Is there any way that I am able to break a string down into smaller substrings of a given length in rust. for e.g. the string is "AAABBBCCC" and we want to break the string down into a vector or array of substrings, for example, the specified length is 3 than we should get a returning array of ["AAA", "BBB", "CCC"]
Any answers would be appreciated greatly.
CodePudding user response:
There are a couple ways this problem can be approached. I assume that since you refer to substrings you want to split it by characters and not bytes. We do not know how many bytes each character occupies in memory so we need to iterate through and check. This makes the process a little more complicated but not by much.
The easiest of which is likely to use the crate itertools
since it provides a simple .chunks()
function we can use on top of .chars()
. I suspect there is a standard library equivalent, but I do not know what it would be.
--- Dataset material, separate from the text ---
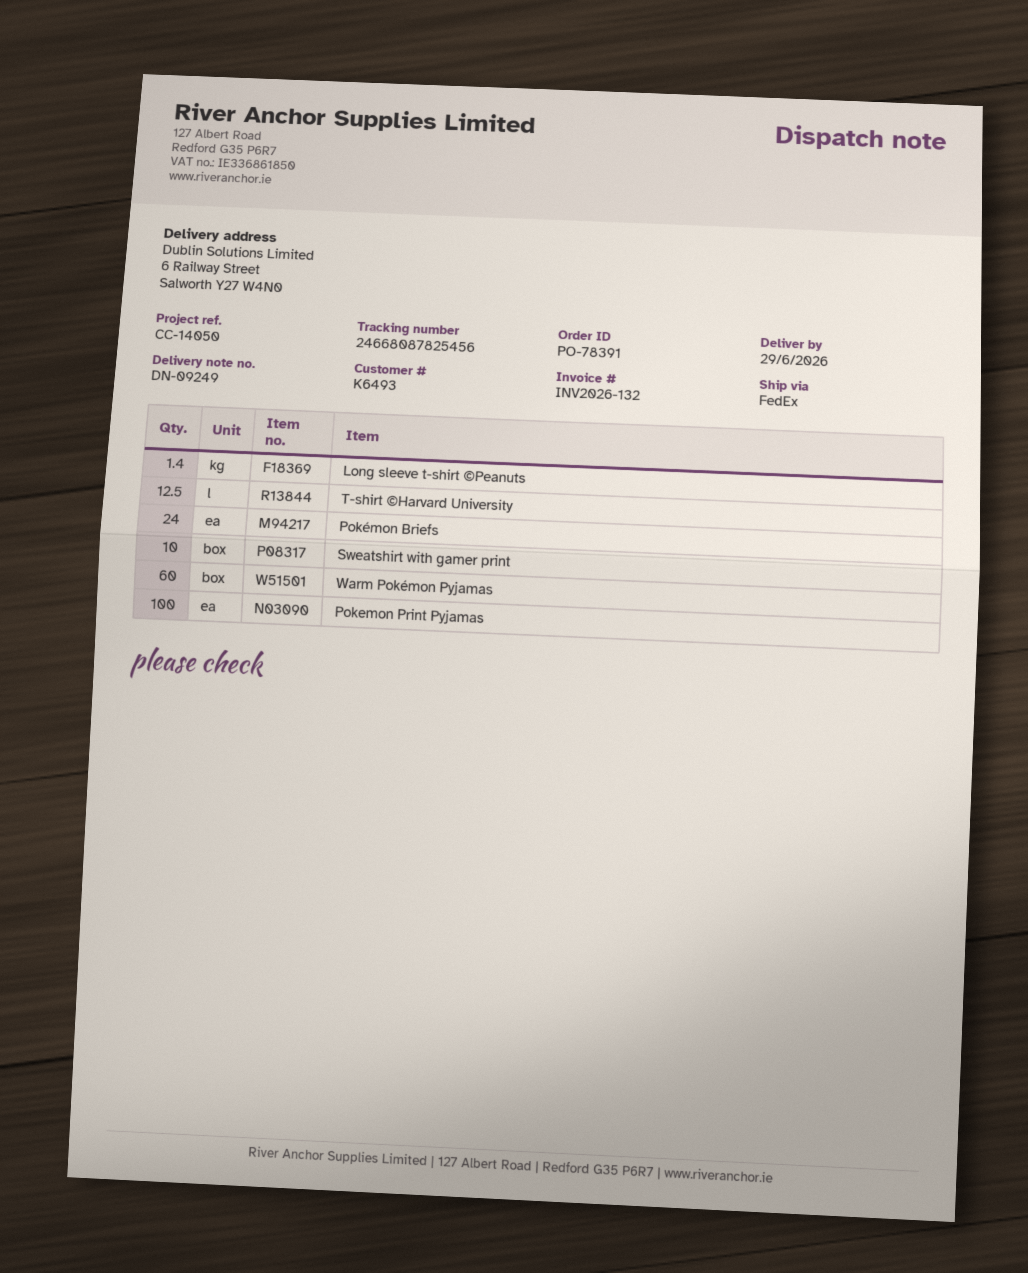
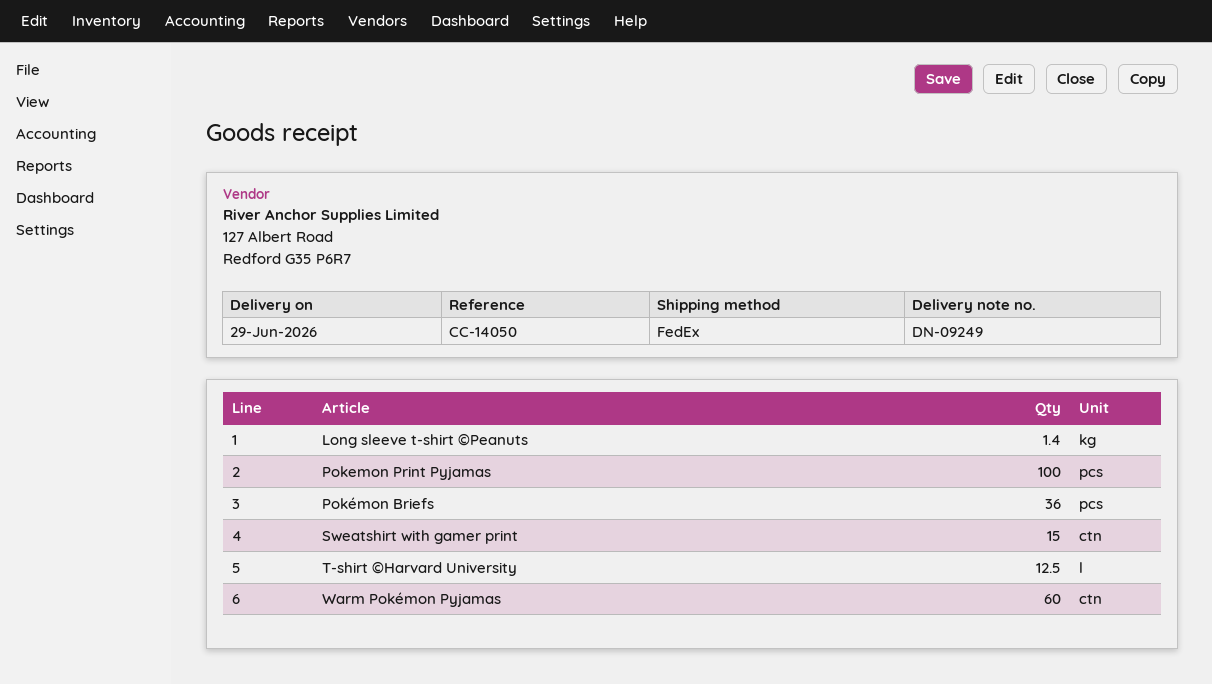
Pokémon Briefs: 24 -> 36
Sweatshirt with gamer print: 10 -> 15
pub fn to_chunks(string: &str, chunk_size: usize) -> Vec<String> {
let mut sections = Vec::new();
for chunk in &string.chars().chunks(chunk_size) {
sections.push(String::from_iter(chunk))
}
sections
}
Another slightly more performant approach would be to create a Vec
of references. Since we can reference the original we do not need to allocate new strings or copy their contents. This can help with performance, however I suspect you are hoping for a Vec<String>
so this may or may not be the solution you are looking for. This is one way it could be done with the standard library.
pub fn to_chunks(string: &str, chunk_size: usize) -> Vec<&str> {
let mut sections = Vec::new();
let mut remaining = string;
loop {
// Get the byte offset of the nth character each time so we can split the string
match remaining.char_indices().nth(chunk_size) {
Some((offset, _)) => {
let (a, b) = remaining.split_at(offset);
sections.push(a);
remaining = b;
},
None => {
sections.push(remaining);
return sections
}
}
}
}